Skromny i bezinteresowny
Krzysztof Kiersznowski w 2018 r. otarł się o śmierć, gdy w dniu jego imienin na rondzie w centrum Warszawy w jego auto uderzył inny samochód. Wypadek wyglądał bardzo groźnie, pojazd aktora nadawał się do kasacji, na szczęście jemu nic się nie stało i uniknął pobytu w szpitalu. Na oddział trafił dopiero dwa lata później - z powodu planowanej operacji. Zakończyła się sukcesem, choć wkrótce pojawiły się doniesienia o rzekomych komplikacjach.
Kiersznowski poddał się wtedy operacji udrożnienia żył. Szybko został wypisany do domu i dementował, że "przez nagłe skoki ciśnienia" musiał wrócić na oddział. Aktor, który w listopadzie skończy 70 lat, ostatnio rzeczywiście bywa w szpitalu, ale nie w charakterze pacjenta.
W trudnym czasie pandemii zdecydował się nieść pomoc lekarzom i uważa, że to, co robi, jest całkowicie naturalne.

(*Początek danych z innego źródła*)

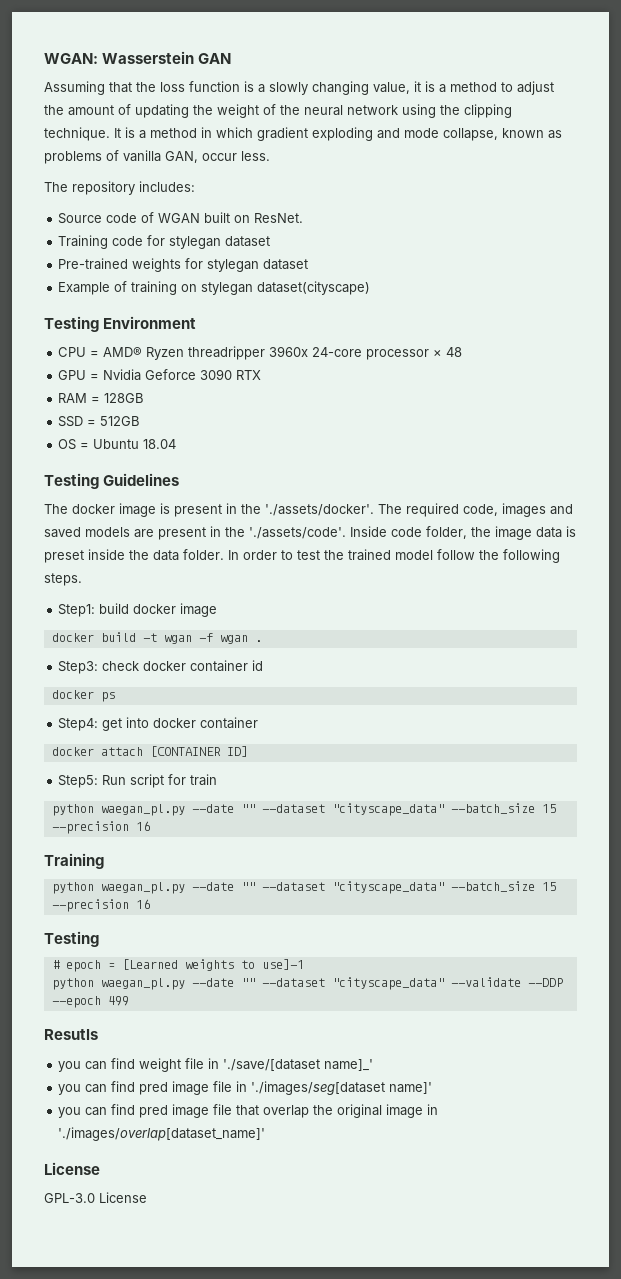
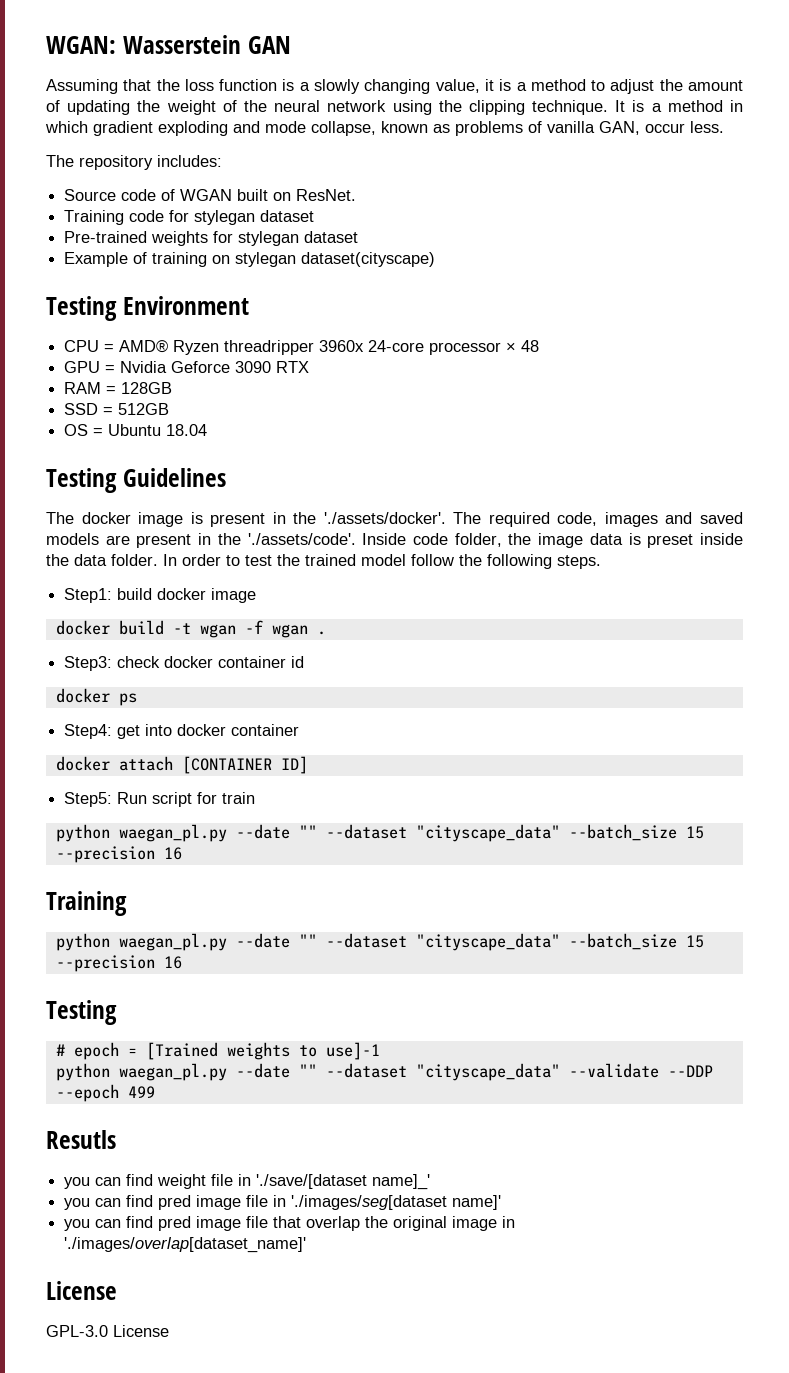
[121,959,178,970] [Learned -> [145,1042,218,1060] [Trained

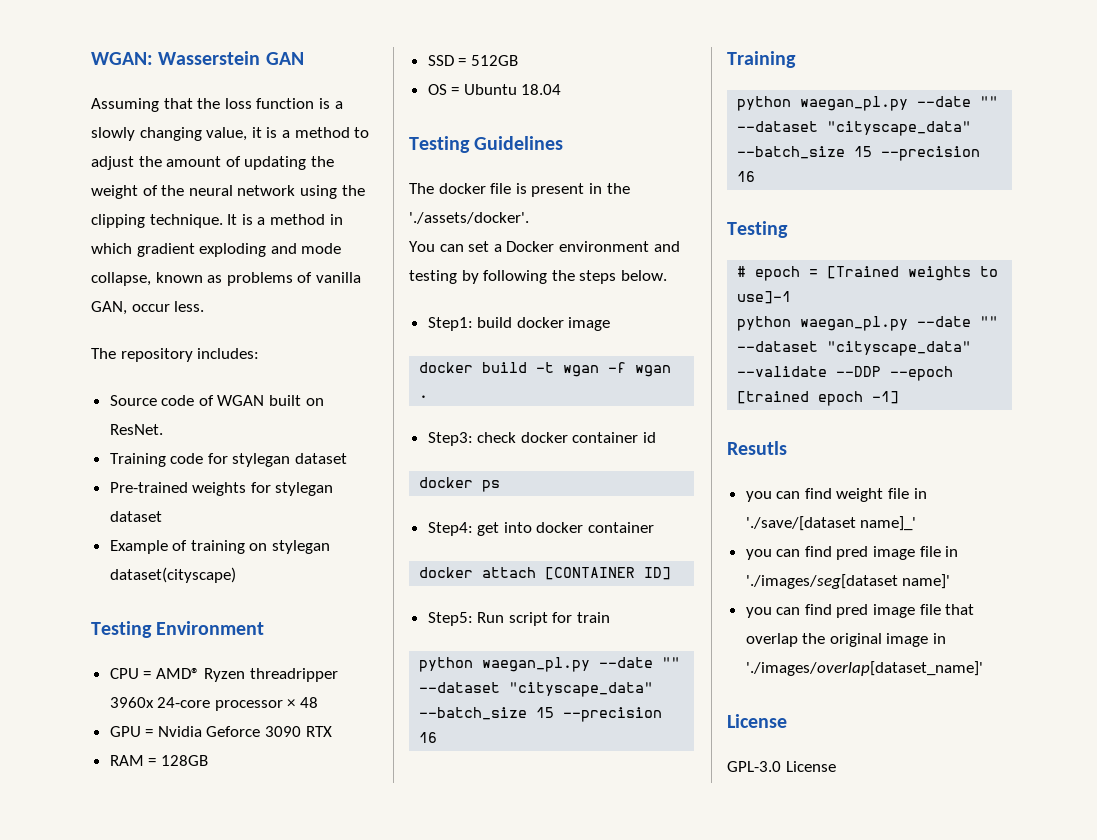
[138,512,184,527] image -> [490,183,512,194] file
[453,512,744,527] [46,533,743,548] [46,554,601,569] The required code, images and saved models are present in the './assets/code'. Inside code folder, the image data is preset inside the data folder. In order to test the trained model follow the following steps. -> [409,241,680,252] [409,270,667,284] // You can set a Docker environment and testing by following the steps below.
[127,1086,155,1098] 499 -> [737,391,900,406] [trained epoch -1]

"Robię to, co do mnie należy"
Krzysztof Kiersznowski potwierdził w rozmowie z "Twoim Imperium", że bierze udział w akcji wspierania pracowników ochrony zdrowia w czasie pandemii.
- Współpracuję z jedną z fundacji, dzięki której nasi lekarze otrzymują ciepłe posiłki – mówił aktor. I nie chce z tego tytułu żadnych pochwał.
- Dajcie spokój, nie ma o czym mówić, nie czuję się żadnym filantropem. Po prostu robię to, co do mnie należy. I uważam to za coś całkowicie naturalnego – dodał aktor.
Kino, teatr, telewizja
Krzysztof Kiersznowski to kultowy aktor znany głównie z "Vabanku" i "Kilera", a ostatnio z serialu "Blondynka" czy "Barwy Szczęścia".
Kiersznowski nie stroni także od teatru i filmów pełnometrażowych. W ostatnich latach wystąpił w takich produkcjach jak "Underdog", "Futro z misia", "Pitbull. Ostatni pies". W zeszłym roku mignął w "Asymetrii" (rola taksówkarza niewymieniana w napisach końcowych), a na premierę czeka film dla dzieci "Czarny młyn" z jego udziałem. Premiera jest zaplanowana na kwiecień 2021 r.